Available records
============================================================
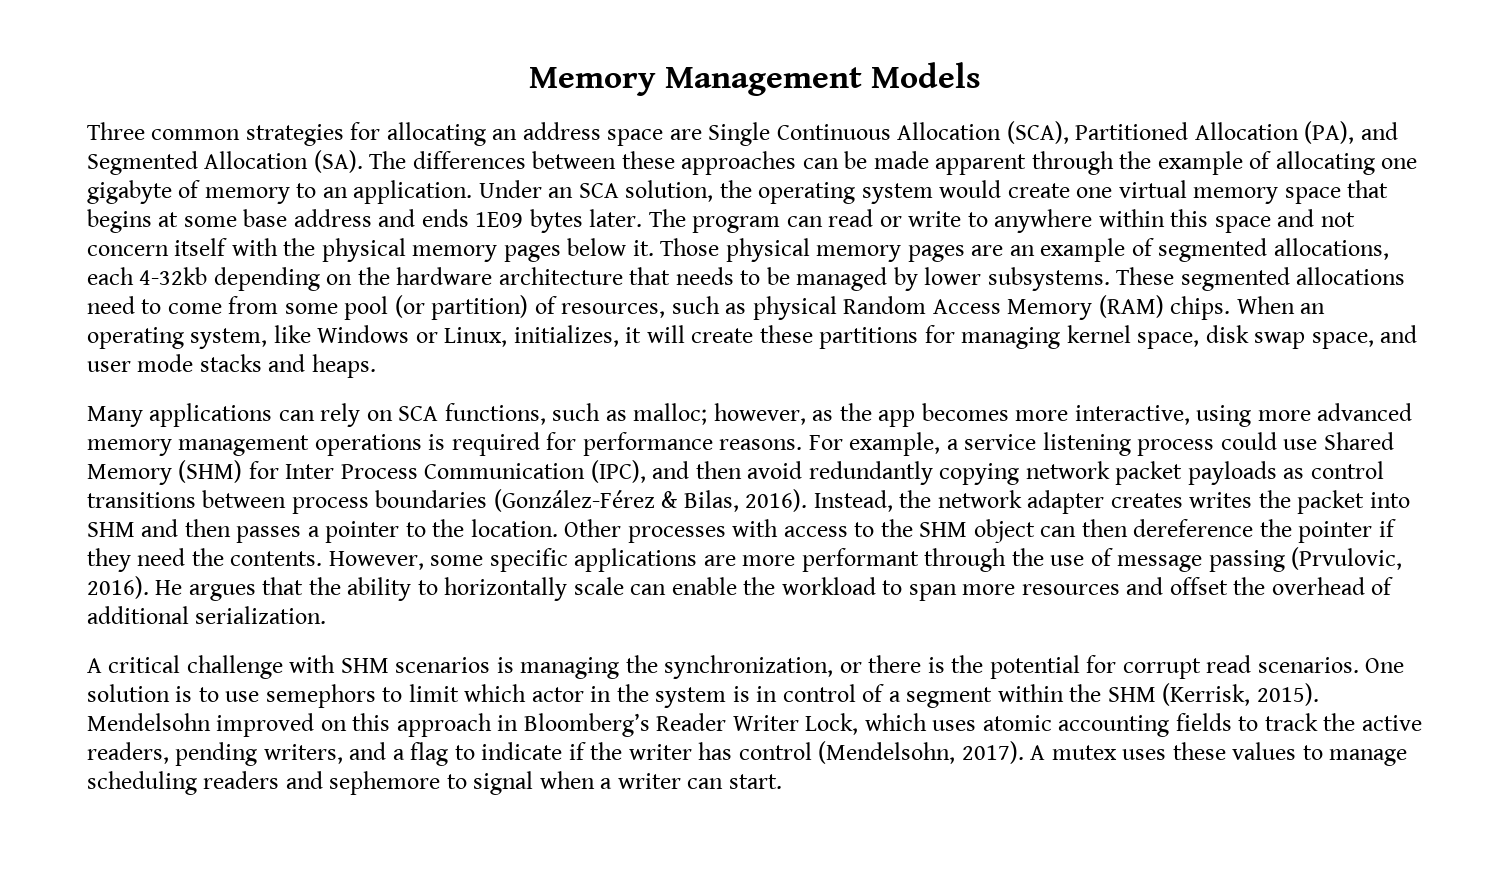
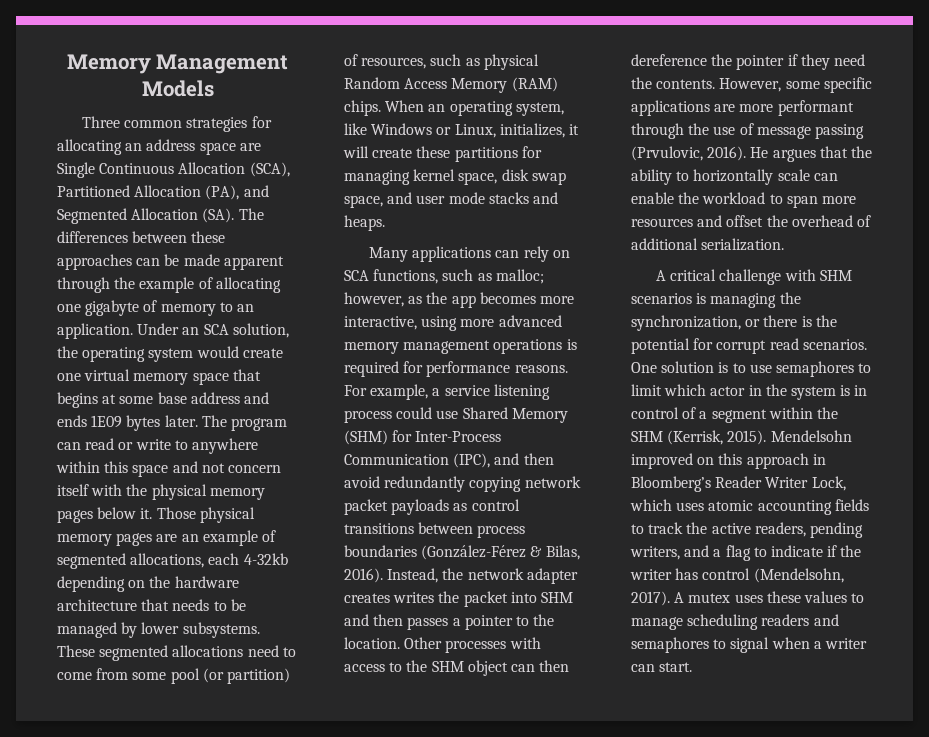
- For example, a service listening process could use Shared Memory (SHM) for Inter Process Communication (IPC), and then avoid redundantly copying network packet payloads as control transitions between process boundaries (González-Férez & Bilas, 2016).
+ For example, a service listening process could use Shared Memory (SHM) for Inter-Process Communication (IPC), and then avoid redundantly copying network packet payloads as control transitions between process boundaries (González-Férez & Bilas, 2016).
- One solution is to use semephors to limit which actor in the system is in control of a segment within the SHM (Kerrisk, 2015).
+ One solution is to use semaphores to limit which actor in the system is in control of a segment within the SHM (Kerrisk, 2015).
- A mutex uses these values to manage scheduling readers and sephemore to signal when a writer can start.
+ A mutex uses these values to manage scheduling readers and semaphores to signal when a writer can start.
============================================================
Task to complete
Using the data above, tally each line in which "system" appears and give the number with no other words.

Exercise solution
2